За охрану и сопровождение грузов по дорогам с Востока на Запад рыцари ордена Храма Соломона, названного ими так в честь разрушенного их предшественниками храма в Иерусалиме, брали определенный процент. Имущество отправлявшихся в путешествие паломников также можно было оставить в залог храмовникам, которые снабжали ссудой всех желающих посетить Святые земли. О богатствах и райских кущах Востока ходили тогда красочные легенды, и европейцы XII–XIII веков во множестве путешествовали туда и обратно.
Постепенно тамплиерами была создана мощная организация, опутавшая как сетью своими командор-ствами всю Европу и ставшая впоследствии прообразом современной банковской системы. Рыцари Храма первыми в средневековой Европе ввели понятие чека. Отправляясь в паломничество из одного города, обладатель такого документа, оставив свои драгоценности или земли в залог тамплиерам, мог получить необходимую ему сумму в другом городе, где также располагалось их командорство. Иногда это происходило уже на Востоке, где тамплиеры тоже имели свои представительства.
Путешествие, как правило, занимало несколько лет. Вернувшись же на родину после длительных странствий, паломник отдавал ордену взятую им сумму денег в обмен на залог. Доходы, полученные от использования залога, рыцарями Храма утаивались. Духовно-рыцарский орден богател также за счет безвозмездных пожертвований как от дворян, так и от людей низкого сословия — купцов и ремесленников, даривших тамплиерам дома, лавки, угодья.

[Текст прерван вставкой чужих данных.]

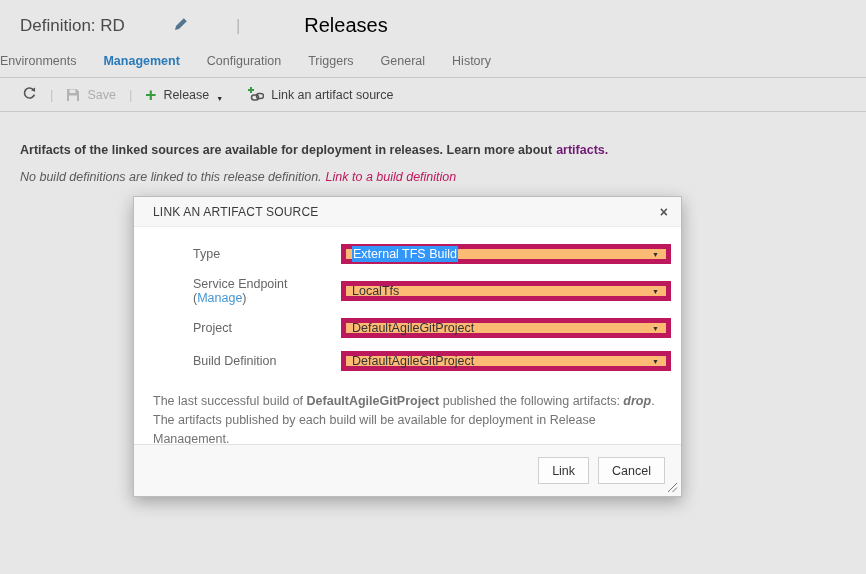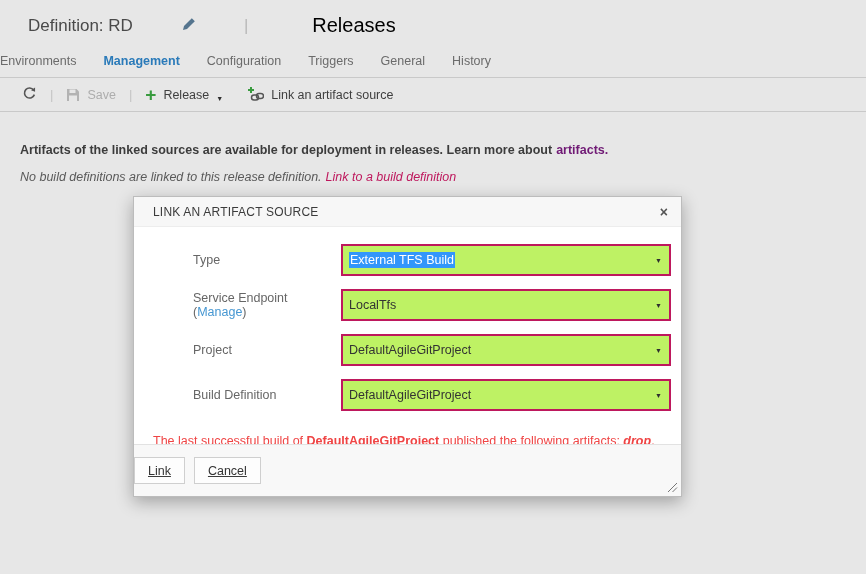--- a/index.html
+++ b/index.html
@@ -12,7 +12,7 @@
     color:#3c3c3c;
   }
   
-  .titlebar { padding:14px 0 0 28px; display:flex; align-items:center;gap:35px; }
+  .titlebar { padding:14px 0 0 20px; display:flex; align-items:center;gap:35px; }
   .page-title { font-size:17px; color:#4a4a4a; }
   .pencil-btn { margin-left:13px; display:inline-flex; align-items:center; cursor:pointer; }
   .title-sep { color:#b8b8b8; font-size:17px; margin:0 9px 0 12px; font-weight:300; }

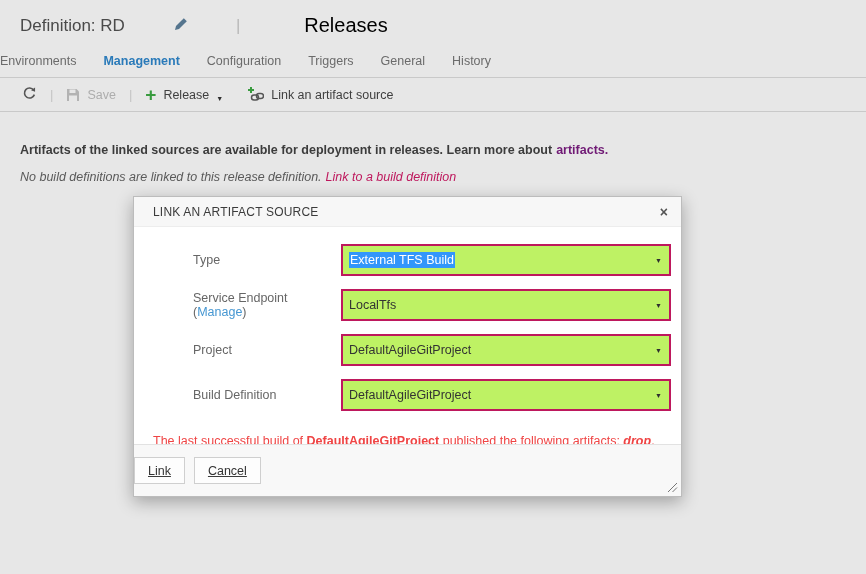--- a/index.html
+++ b/index.html
@@ -59,7 +59,7 @@
   .field-row label { width:148px; flex:0 0 148px; font-size:12.5px; color:#666; }
   .field-row label a { color:#4697d2; text-decoration:none; cursor:pointer; }
   .combo {
-    flex:1; height:32px; border:2px solid #be185d; background:#bef264;
+    flex:1; height:20px; border:5px solid #be185d; background:#fdba74;
     display:flex; align-items:center; justify-content:space-between;
     padding:0 7px 0 6px; font-size:12.5px; color:#333; cursor:pointer;
   }

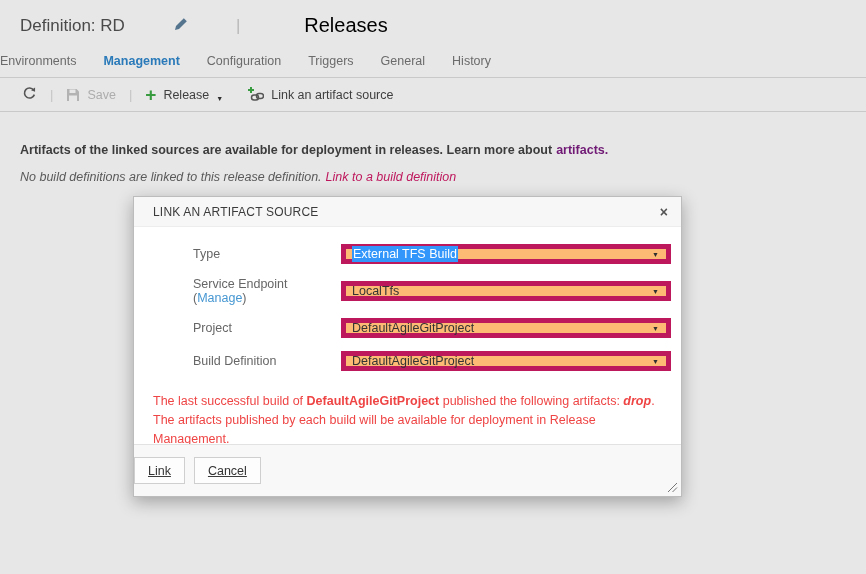--- a/index.html
+++ b/index.html
@@ -67,7 +67,7 @@
   .sel-text { background:#3296fb; color:#fff; padding:1px 1px; }
 
   .dialog-info {
-    margin:21px 1px 0 0; font-size:12.5px; color:#ef4444; line-height:19px;
+    margin:21px 1px 0 0; font-size:12.5px; color:#737373; line-height:19px;
     max-width:508px;
   }
   .dialog-info b { font-weight:bold; }

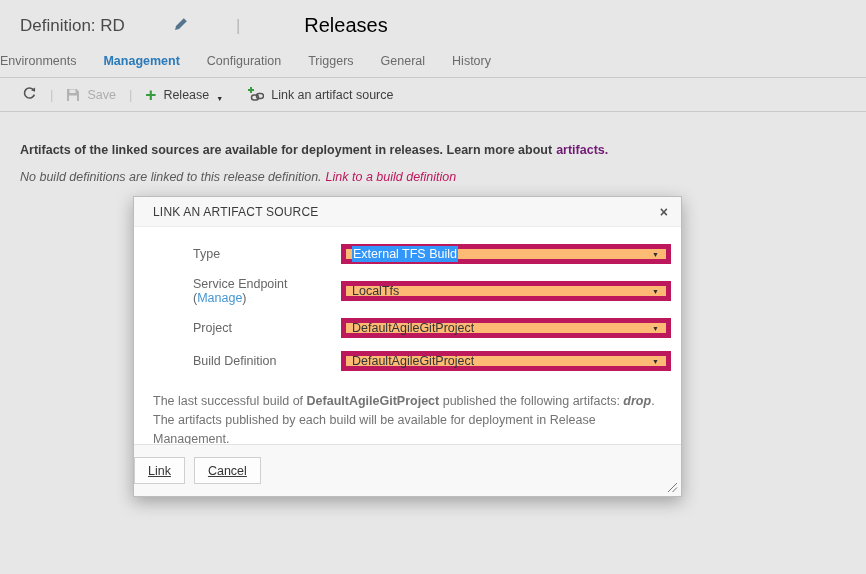--- a/index.html
+++ b/index.html
@@ -76,8 +76,8 @@
   .dialog-footer {
     position:absolute; left:0; right:0; bottom:0; height:52px;
     background:#f8f8f8; border-top:1px solid #e2e2e2;
-    display:flex; align-items:center; 
-    padding-right:16px; gap:9px;text-decoration:underline;
+    display:flex; align-items:center; justify-content:flex-end;
+    padding-right:16px; gap:9px;
   }
   .btn {
     height:27px; background:#fdfdfd; border:1px solid #cfcfcf;

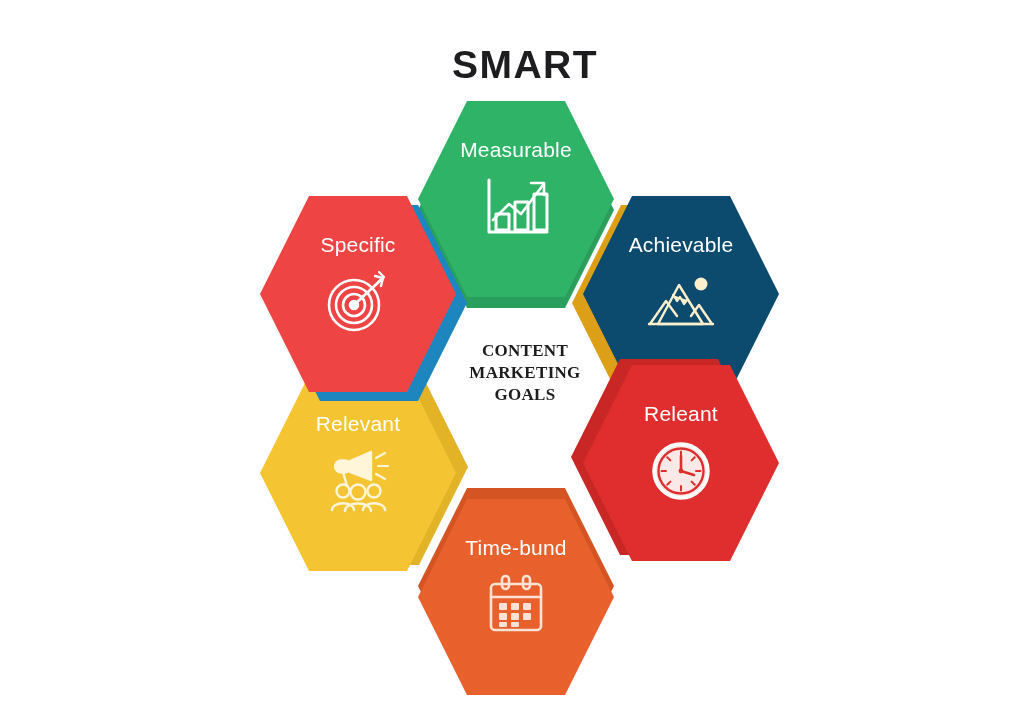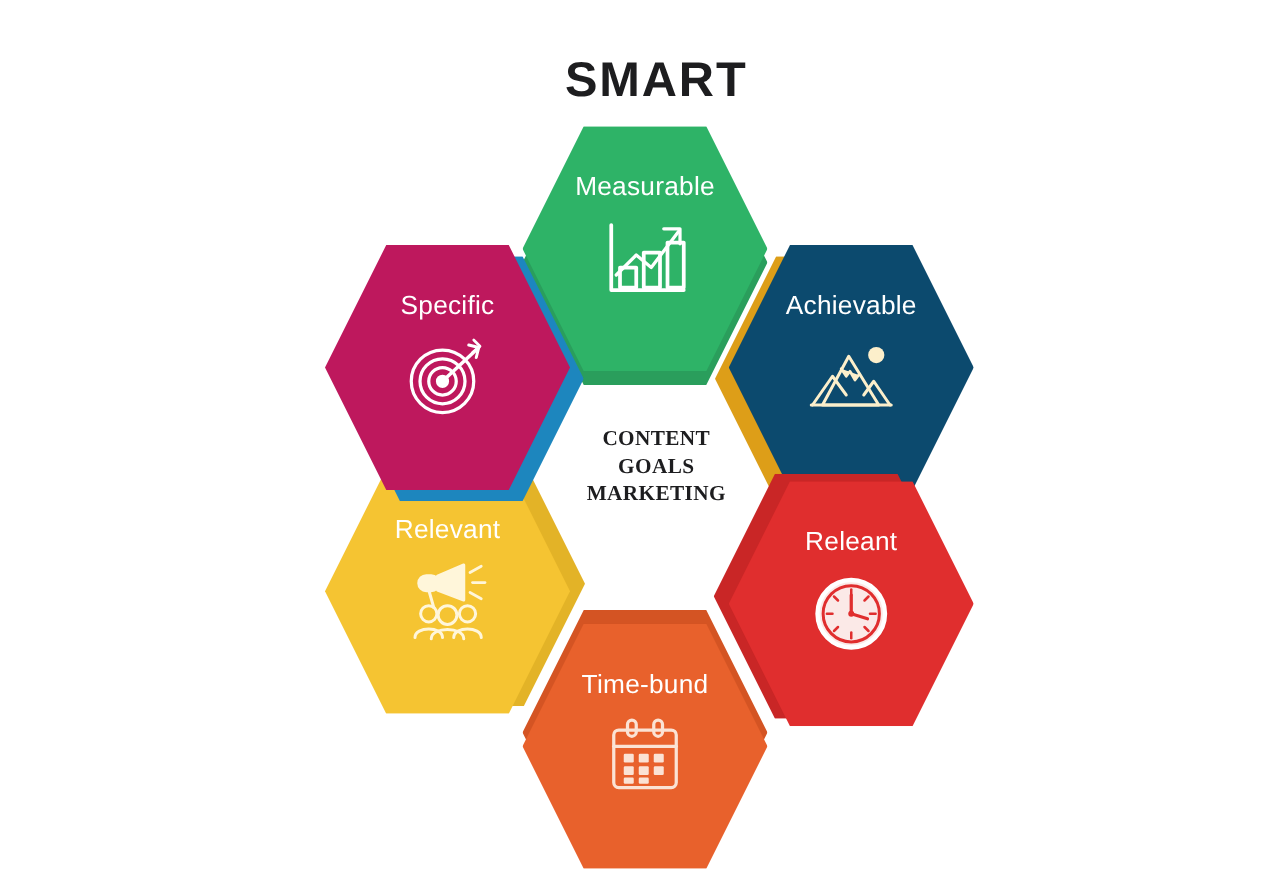--- a/index.html
+++ b/index.html
@@ -230,7 +230,7 @@
 
     <div class="hex-cell" style="left:247px; top:196px;">
       <div class="hex-shadow" style="transform: translate(11px, 9px); background: rgb(29, 134, 190);"></div>
-      <div class="hex-body" style="background: #be185d;">
+      <div class="hex-body" style="background: #ef4444;">
         <div class="hex-label" style="color: rgb(255, 255, 255);">Specific</div>
         <div class="hex-icon">
           <svg viewBox="0 0 74 70" fill="none" stroke="#ffffff" stroke-width="2.6" stroke-linecap="round" stroke-linejoin="round">

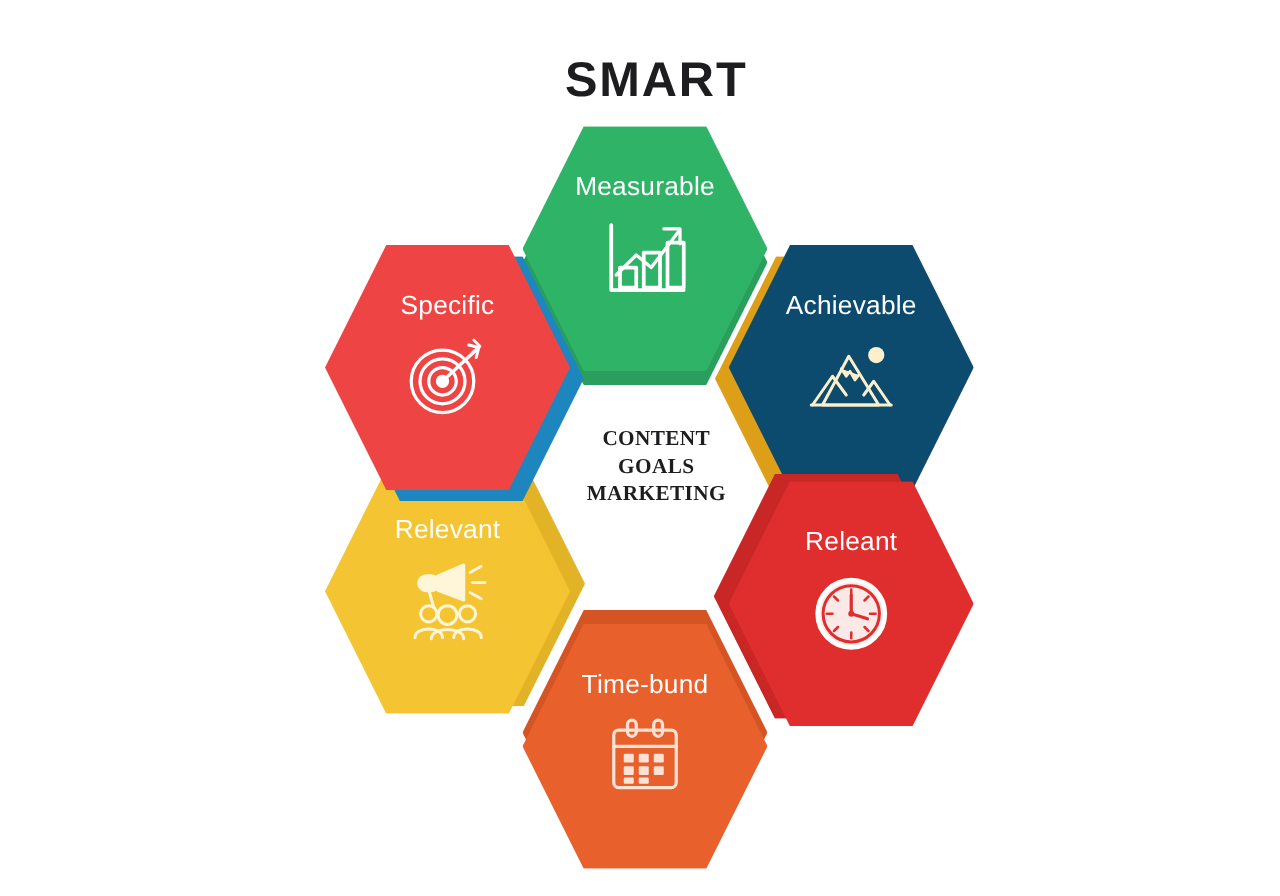--- a/index.html
+++ b/index.html
@@ -250,8 +250,8 @@
 
   <div class="center-text" style="color: rgb(29, 29, 31);">
     <div>CONTENT</div>
+    <div>MARKETING</div>
     <div>GOALS</div>
-    <div>MARKETING</div>
   </div>
 
 </div>

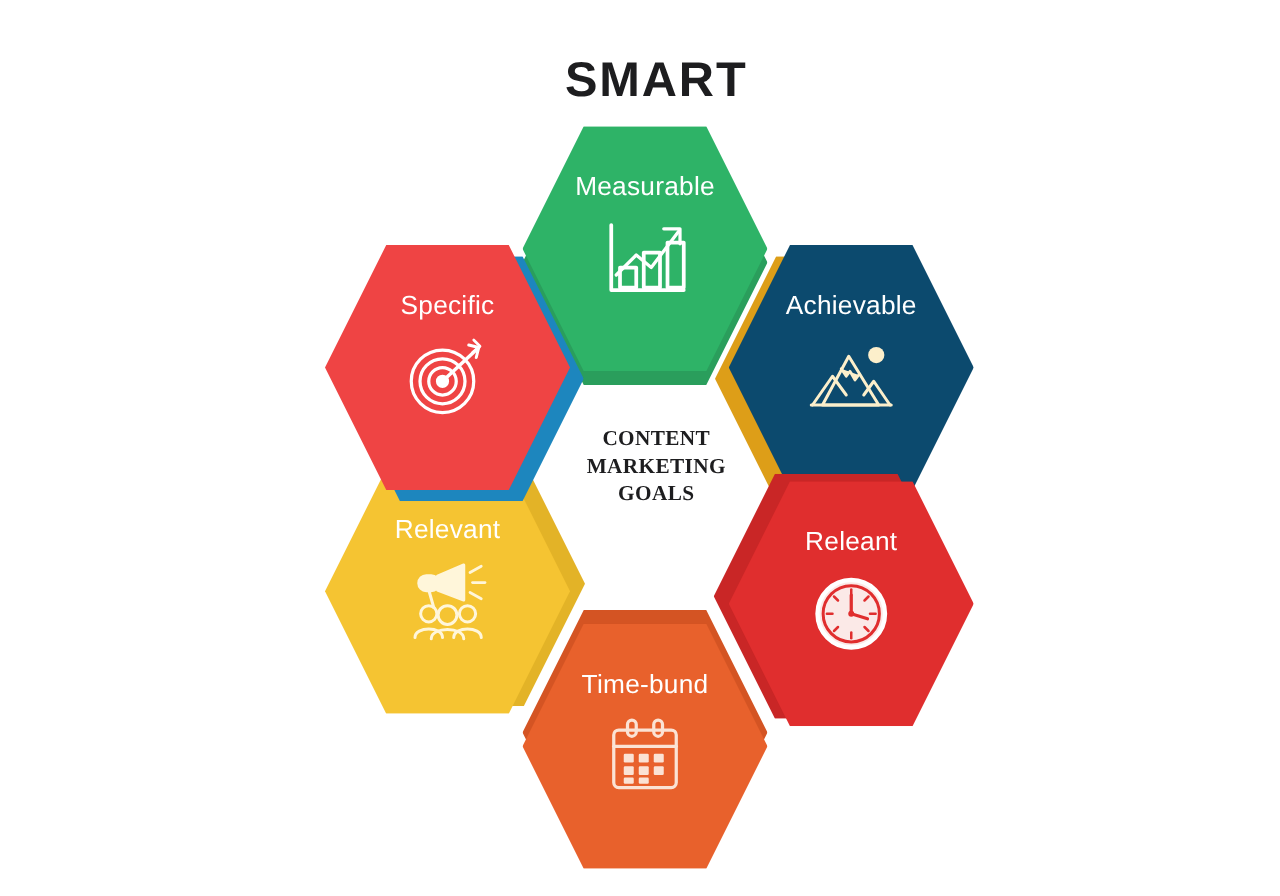--- a/index.html
+++ b/index.html
@@ -152,7 +152,7 @@
       </div>
     </div>
 
-    <div class="hex-cell" style="left:570px; top:385px;">
+    <div class="hex-cell" style="left:570px; top:365px;">
       <div class="hex-shadow" style="transform: translate(-12px, -6px); background: rgb(201, 38, 38);"></div>
       <div class="hex-body" style="background: rgb(224, 46, 46);">
         <div class="hex-label" style="color: rgb(255, 255, 255);">Releant</div>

Лаурета де Мазаурик, искренне веровавшая католичка, после смерти мужа решила довериться Богу и, следуя совету священника, целиком передала управление своими землями рыцарско-монашескому ордену.
— Я — женщина, — думала Лаурета. — И я не могу знать доподлинно, что хочет от меня Бог. Его слуги разбираются в жизни лучше меня. Они умнее меня и знают пути Господни. Наверное, я поступаю правильно. В день Страшного суда мне это зачтется, и Господь меня не забудет и спасет.
Сын Лауреты де Мазаурик Себастьян, возможно, предпочел бы рыцарским доспехам нечто другое, но, поскольку его судьба была уже заранее предрешена, достигнув надлежащего возраста, подтвердил свое согласие присоединиться к тамплиерам, уважив тем самым волю матушки. Пожив некоторое время после отбытия сына на службу одна в своем доме возле Альби, Лаурета в конце концов не выдержала одиночества и переехала к брату в Безье, где и пребывала в стенах его дома в думах о сыне.